Skip to content
Permalink
Branch: master
Find file Copy path
Find file Copy path
Fetching contributors…
Cannot retrieve contributors at this time
354 lines (237 sloc) 26.8 KB

Misty-Concierge-Template

The Misty Concierge Template is an open-source JavaScript skill template for Misty II robots. As a Misty developer, you can use this template to quickly build and deploy skills that put Misty to work as a concierge for your business.

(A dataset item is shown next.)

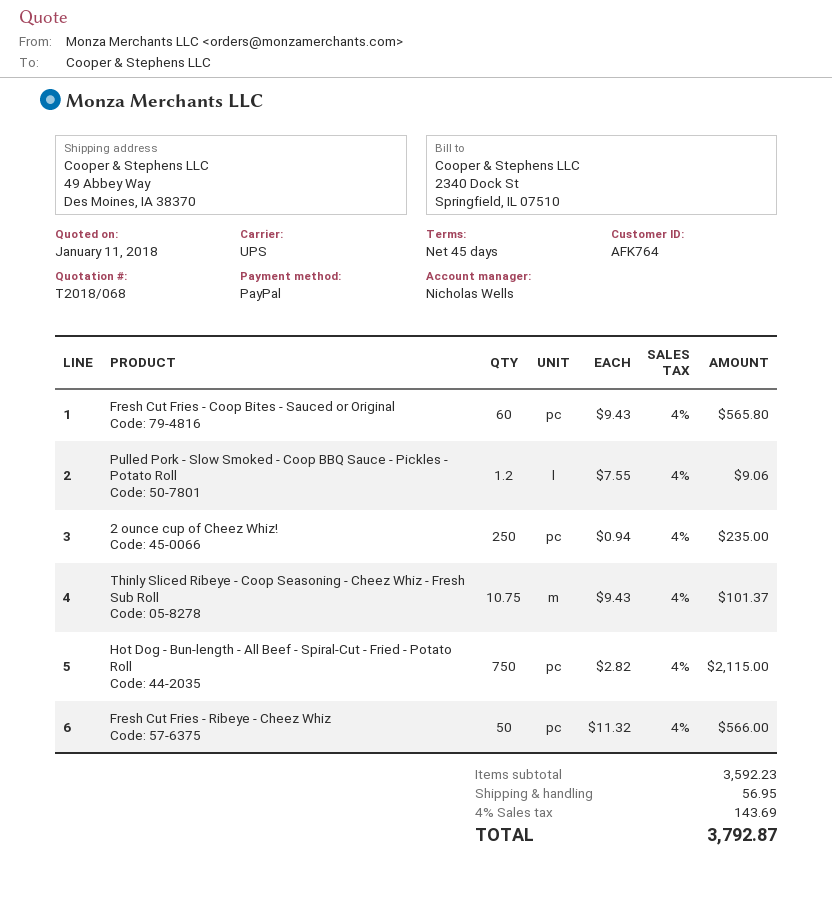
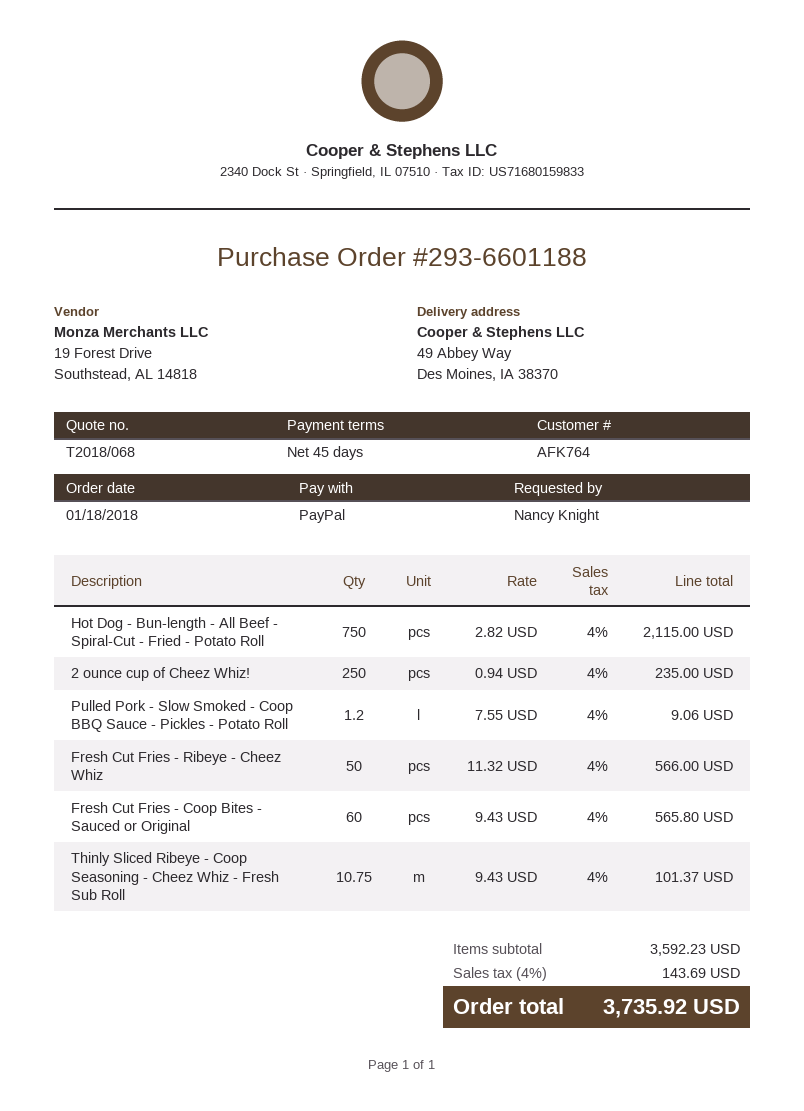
shipping: 56.95 -> none
total: 3792.87 -> 3735.92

The JavaScript skill templates in this repository integrate with Dialogflow and the Foursquare Places API to give Misty the ability to answer questions about nearby food, services, and places. As she listens and responds, Misty moves her head and arms, blinks her LED, plays sounds, and changes her expression to invite engagement and delight those who speak to her.

Table of Contents

This guide provides all of the information you need to set up your Dialogflow agent, get Foursquare credentials, and update the templates for use with your own Misty II.

Overview

This repository includes the following resources:

  • conciergeFoursquareTemplate - The template for a JavaScript skill that allows Misty to answer questions about nearby places, food, and services. When this skill runs, users can activate Misty with the "Hey, Misty!" wake word to ask a question. Misty moves her body and head to look at the speaker and maintain eye contact while capturing speech. She sends her recording of the question to a custom Dialogflow agent, which processes the language and returns a data structure with extracted information. Misty uses this data to request a list of recommendations from the Foursquare Places API, and parses the response into a human-readable text string that she reads out loud via Google's text-to-speech service.
  • conciergeBaseTemplate - A stripped-down version of the concierge template. This code file provides the framework for sending audio files to (and getting data back from) a Dialogflow agent. Use this template when you want to build all of your interactions with Dialogflow and don't need another API, or when you want to use an API other than Foursquare.
  • dialogflow - Includes a .zip file with JSON data for configuring a Dialogflow agent for use with the conciergeFoursquareTemplate skill.

Requirements

To run the code in this repository, you need:

  • Misty II robot running robotVersion 1.8.4 or higher, with 2020.01.07 Android patch applied
  • Google Cloud Services account (for use with Dialogflow, Cloud Functions, and text-to-speech API)
  • Foursquare developer account (for use with Places API)

Once you've created your Dialogflow agent and a Foursquare app, you can update the code in the JavaScript skill template files with your credentials. Read on to get started!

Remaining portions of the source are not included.